### WHAT YOU WILL DO
All pictures must be left out as you transcribe the lines from the first line of the data to the line containing "a known release.", both included.

### INFORMATION
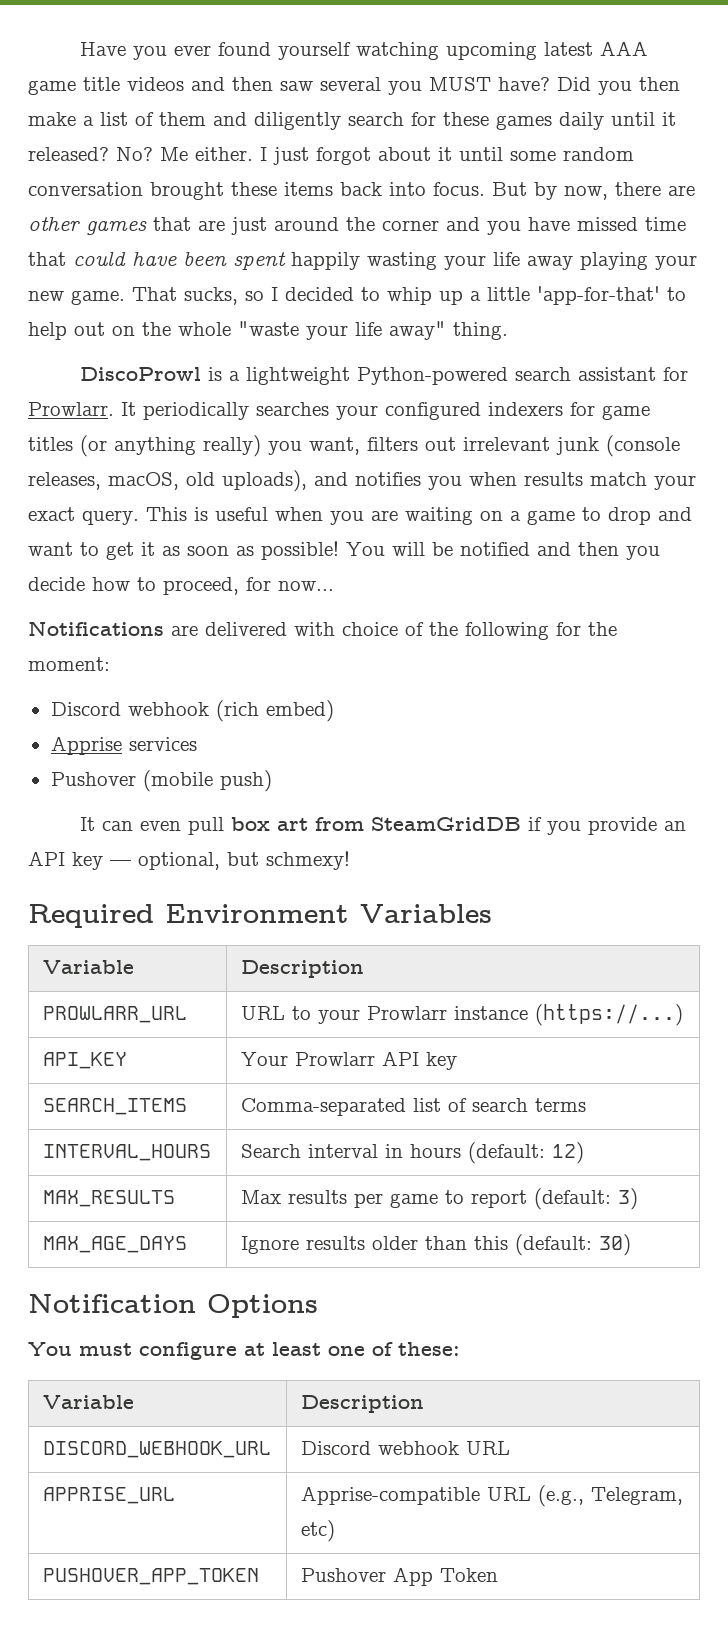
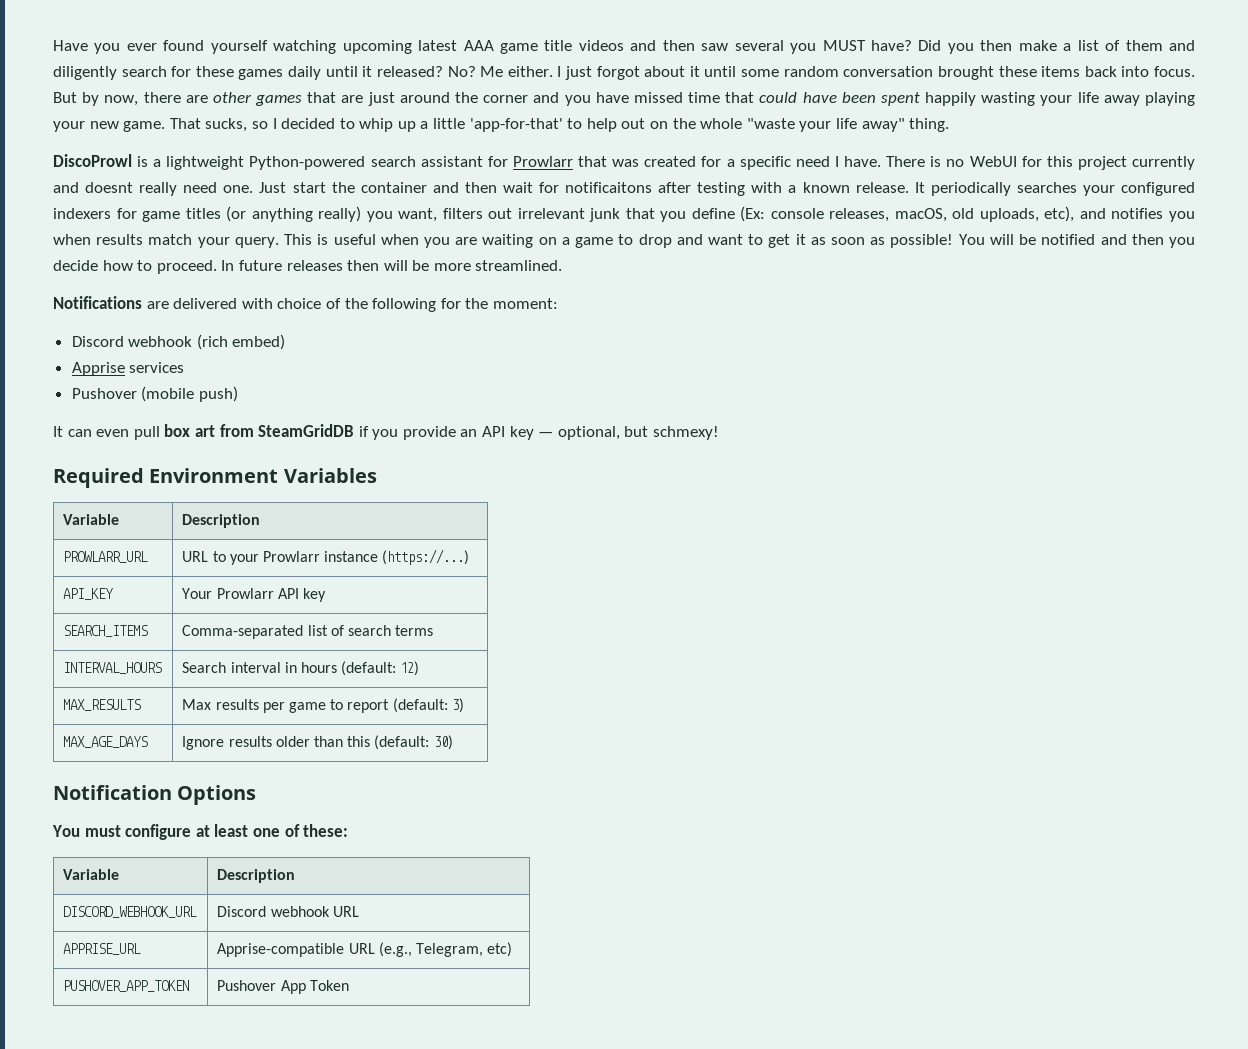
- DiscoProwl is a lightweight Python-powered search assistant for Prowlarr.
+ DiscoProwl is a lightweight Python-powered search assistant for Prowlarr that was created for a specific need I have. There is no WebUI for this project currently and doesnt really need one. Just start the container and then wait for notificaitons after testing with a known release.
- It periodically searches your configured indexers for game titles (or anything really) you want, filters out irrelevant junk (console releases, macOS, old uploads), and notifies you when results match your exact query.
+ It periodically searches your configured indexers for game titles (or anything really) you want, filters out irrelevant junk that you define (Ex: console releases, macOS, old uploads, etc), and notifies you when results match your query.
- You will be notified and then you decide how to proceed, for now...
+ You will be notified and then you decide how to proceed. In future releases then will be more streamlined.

### PROBLEM SOLUTION
- DiscoProwl is a lightweight Python-powered search assistant for Prowlarr.
+ DiscoProwl is a lightweight Python-powered search assistant for Prowlarr that was created for a specific need I have. There is no WebUI for this project currently and doesnt really need one. Just start the container and then wait for notificaitons after testing with a known release.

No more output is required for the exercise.